Other goods have also seen increases, like baby and paper products. Lumber, copper, and steel prices have fresh highs on the back of a home building and renovation boom. A global computer chip shortage has severely impacted manufacturing in several key industries, raising prices for cars, electronics, and household appliances.

Buoyed by stimulus checks, consumer spending and confidence has been increasing. But the shift in consumption patterns away from restaurants and retail stores to cooking at home and ordering online has stressed already snarled supply chains. Distribution channels are coping with everything from a shortage of truck drivers to a dearth of shipping containers going back to China.

New car prices are zooming this spring with inventories and incentives low and demand high. The average new car price is over $40,000, according to Kelly Blue Book, an increase of more than 4 percent from a year ago.

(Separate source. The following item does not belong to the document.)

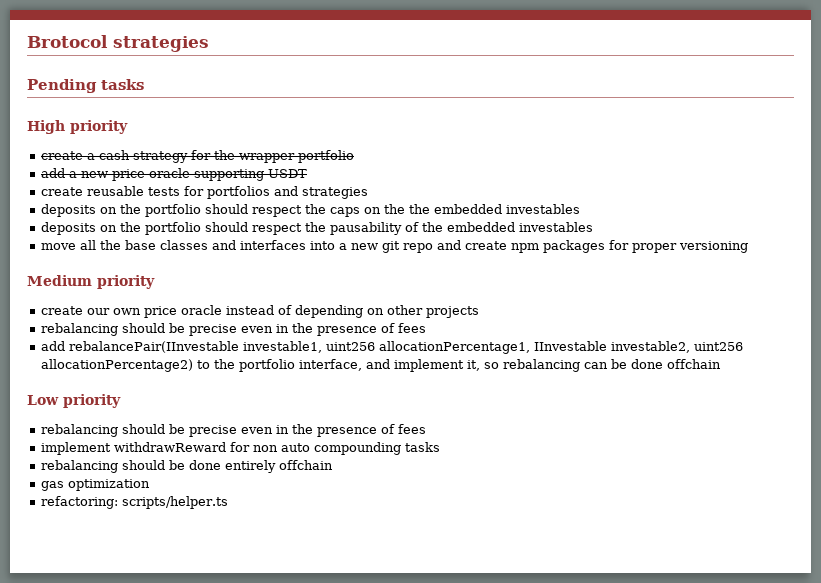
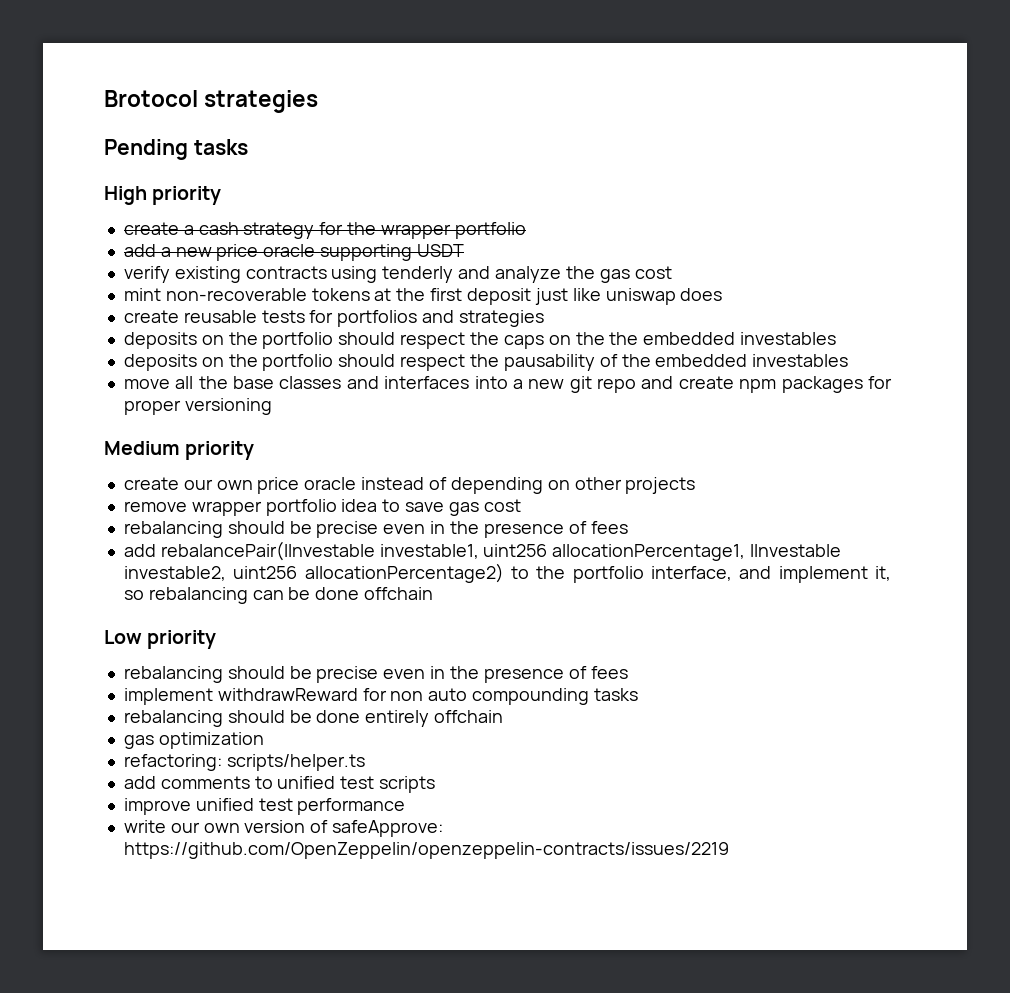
(308, 173) none -> [123,266,672,283] [123,288,723,305] // verify existing contracts using tenderly and analyze the gas cost // mint non-recoverable tokens at the first deposit just like uniswap does
(480, 312) none -> [123,499,521,516] // remove wrapper portfolio idea to save gas cost
(229, 502) none -> [123,776,436,793] [123,798,406,815] [123,820,444,837] [123,842,729,859] // add comments to unified test scripts // improve unified test performance // write our own version of safeApprove: https://github.com/OpenZeppelin/openzeppelin-contracts/issues/2219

Gas has also soared on tight inventories meeting rising demand on the vaccination boom, with the national average nearing $3 a gallon. And that was before a ransomware cyberattack on the crucial East Coast artery of the Colonial Pipeline pinched supplies for a week, nudging up prices by as much as 6 cents, spurring a wave of panic pumping and sporadic gas station outages in some southern metro areas.

White House economists have warned that while inflation appears to be spiking now, the rate of increase should soon settle down to a slower and steadier pace.

“We think the likeliest outlook over the next several months is for inflation to rise modestly… and to fade back to a lower pace thereafter as actual inflation begins to run more in line with longer-run expectations,” Jared Bernstein, a member of the Council of Economic Advisers; and Ernie Tedeschi, a senior economist on the council, wrote in April.

The jumps also appear sharper because they are coming from a lower level. One of the long-term focuses of the Federal Reserve has been to use interest rates to control inflation.

At the start of the pandemic, the Fed dropped its benchmark interest rate to zero, and began an aggressive program of bond-buying intended to keep money flowing through the economy. Fed Chairman Jerome Powell and other officials have said they don’t plan to pull back or withdraw this support any time soon, even as indications of inflation have begun to crop up as the economy recovers.

"We want inflation to run a little bit higher than it's been averaging in the last quarter century. We want it at 2 percent, not 1.7 percent," Powell said in April.

That will mean letting inflation heat up a little more to thaw the economy. The Fed has said that rising inflation reflects “transitory factors.”

Higher inflation can hurt the poorest sectors of the community, whose income and wages don’t rise as fast to keep pace, already struggling to both put food on the table and keep a roof over their heads. For instance, some lower income minority populations have been hit harder by rising food prices.

“I don't even understand why they're rooting for inflation, it hurts the poor, it hurts the lower income,” influential investor Stanley Druckenmiller, president of Duquesne Capital, told CNBC Tuesday. “The people that are going to get hit the hardest are kids in Harlem, and the lower income brackets, not the wealthy.”